S’il n’est de devoir que socialement validé, le “devoir d’obéissance” ou le “devoir de réserve” priment sur tout autre. Le lanceur d’alerte n’est plus reconnu comme faisant son devoir, alors même qu’il prend beaucoup plus de risques qu’un militaire ou un pompier (voir Assange, Manning ou Snowden). Le terme de devoir est devenu obsolète, non pas par “négligence”, mais parce qu’il n’est plus reconnu comme légitime qu’un individu puisse agir sous l’injonction de ses propres exigences morales.
le droit et le devoir
Le droit et le devoir présentent la confrontation entre ce que l’on peut faire et ce que l’on doit faire. Ce que l’on peut faire est défini explicitement par la loi.
(*) En France, la longueur moyenne du Journal officiel est passée de 15 000 pages par an dans les années 1980 à 23 000 pages annuelles ces dernières années, tandis que le Recueil des lois de l’Assemblée nationale passait de 433 pages en 1973 à 2 400 pages en 2003 et 3 721 pages en 2004
Le fait que l’action politique soit prioritairement orientée en fonction de la communication médiatique a été maintes fois dénoncé. Selon la formule du constitutionnaliste Guy Carcassonne, « tout sujet d’un “vingt heures” est virtuellement une loi ».
- En premier lieu, à tout accident grave il faut un responsable: cette exigence est partagée par le public… et par les compagnies d’assurance.
- En second lieu:
- Toute grande cause identifiée se fonde sur des abus.
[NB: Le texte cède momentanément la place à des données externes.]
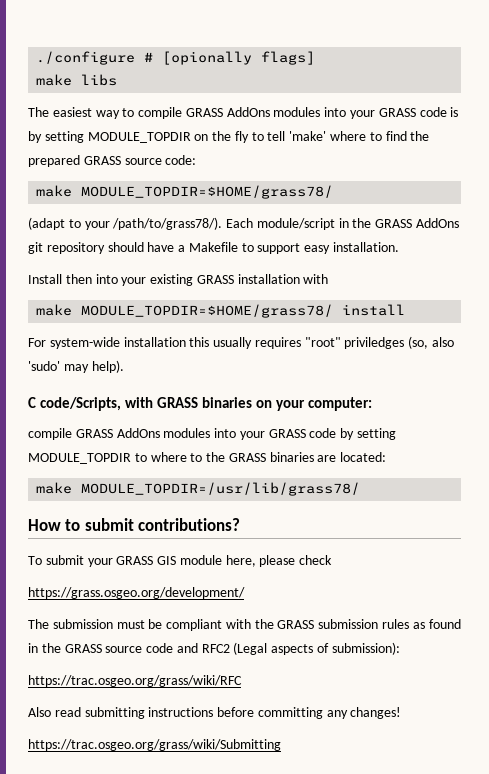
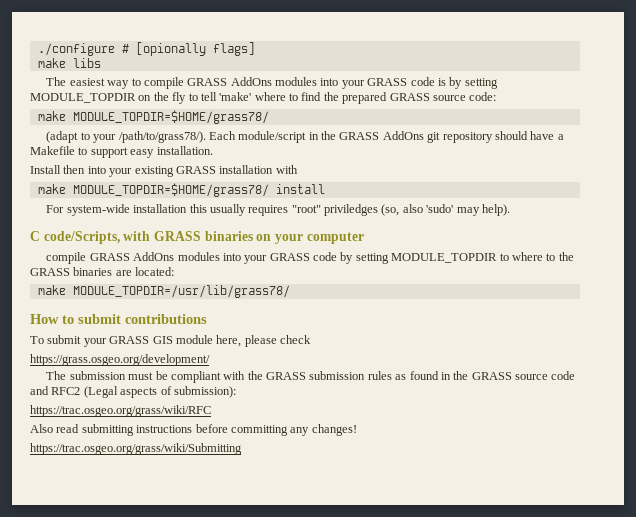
[308,397,373,411] computer: -> [306,232,364,244] computer
[138,518,241,531] contributions? -> [125,314,207,324] contributions

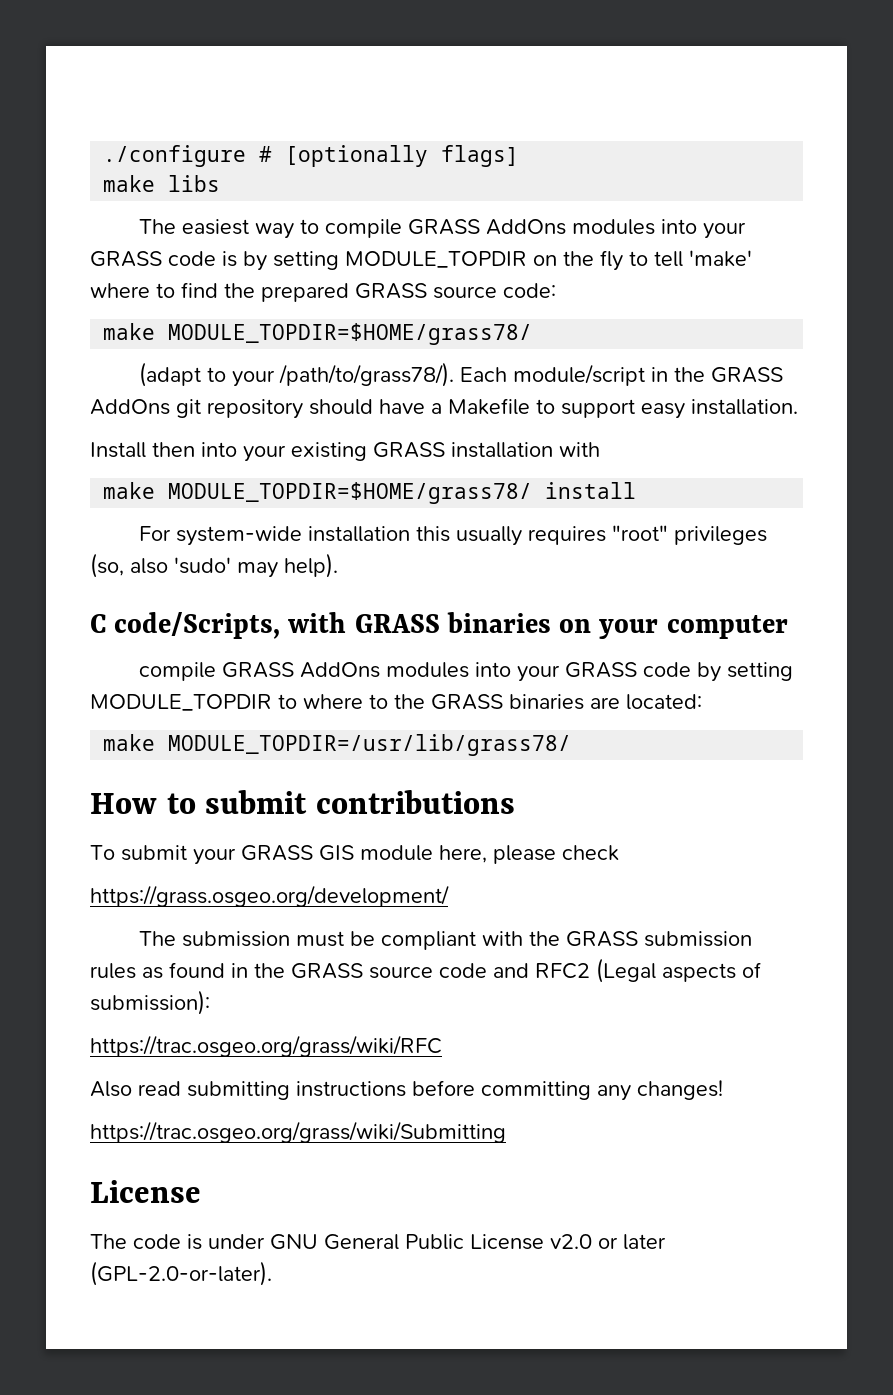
[135,42,206,56] [opionally -> [285,145,429,167] [optionally
[324,204,379,216] priviledges -> [673,526,767,545] privileges
(242, 449) none -> [90,1180,201,1203] [90,1234,666,1250] [90,1261,272,1286] // License // The code is under GNU General Public License v2.0 or later (GPL-2.0-or-later).

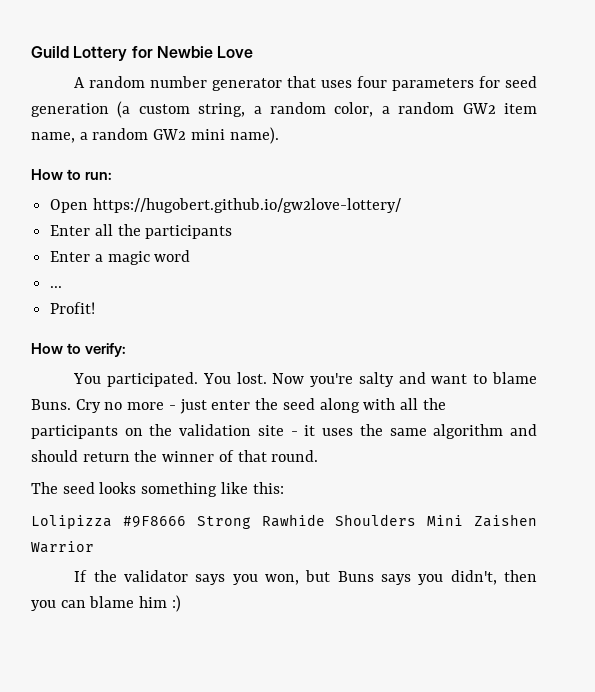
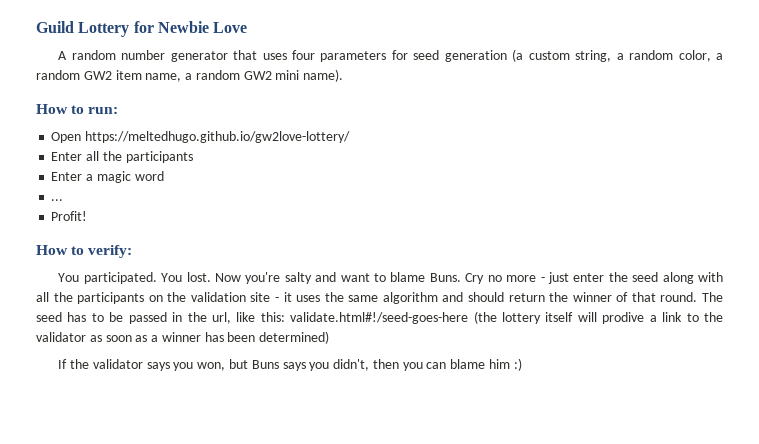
[92,198,401,213] https://hugobert.github.io/gw2love-lottery/ -> [85,131,351,143] https://meltedhugo.github.io/gw2love-lottery/
(319, 456) // -> (698, 297) none
[99,482,284,497] [31,514,537,529] [31,541,94,553] looks something like this: // Lolipizza #9F8666 Strong Rawhide Shoulders Mini Zaishen Warrior -> [67,311,724,324] [36,331,330,344] has to be passed in the url, like this: validate.html#!/seed-goes-here (the lottery itself will prodive a link to the validator as soon as a winner has been determined)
- La médiatisation de l’action politique amène tout abus à faire l’objet d’une loi.
- Obtenir une loi devient l’objectif de tout nouveau groupe en quête de reconnaissance. Pour ce faire, celui-ci s’attachera à la défense d’une cause liée à des abus inédits.
De proche en proche, l’ensemble des relations sociales se “judiciarise”, ce qui tend à rendre impossible toute autorégulation des rapports sociaux. Ce que l’on “doit” faire est délimité de façon de plus en plus resserrée par ce que l’on “peut” faire. Si le droit gère “tout”, l’individu n’est plus en mesure d’intervenir sur l’expression de son propre devoir.
le devoir et le futur
Agir selon son devoir est incompatible avec l’obligation, voire la menace. C’est à la fois une contrainte intime et l’expression d’un libre arbitre. La rupture du lien entre l’individu et le ressenti de ses propres devoirs signale la déliquescence d’une liberté nécessaire et, par là, les progrès d’un totalitarisme rampant. Cette lente et douce dérive nous mène vers un futur qui pourrait s’assimiler à une “dictature démocratique”. Dans les faits, celle-ci ne se différencierait des dictatures classiques que par… l’absence de dictateur.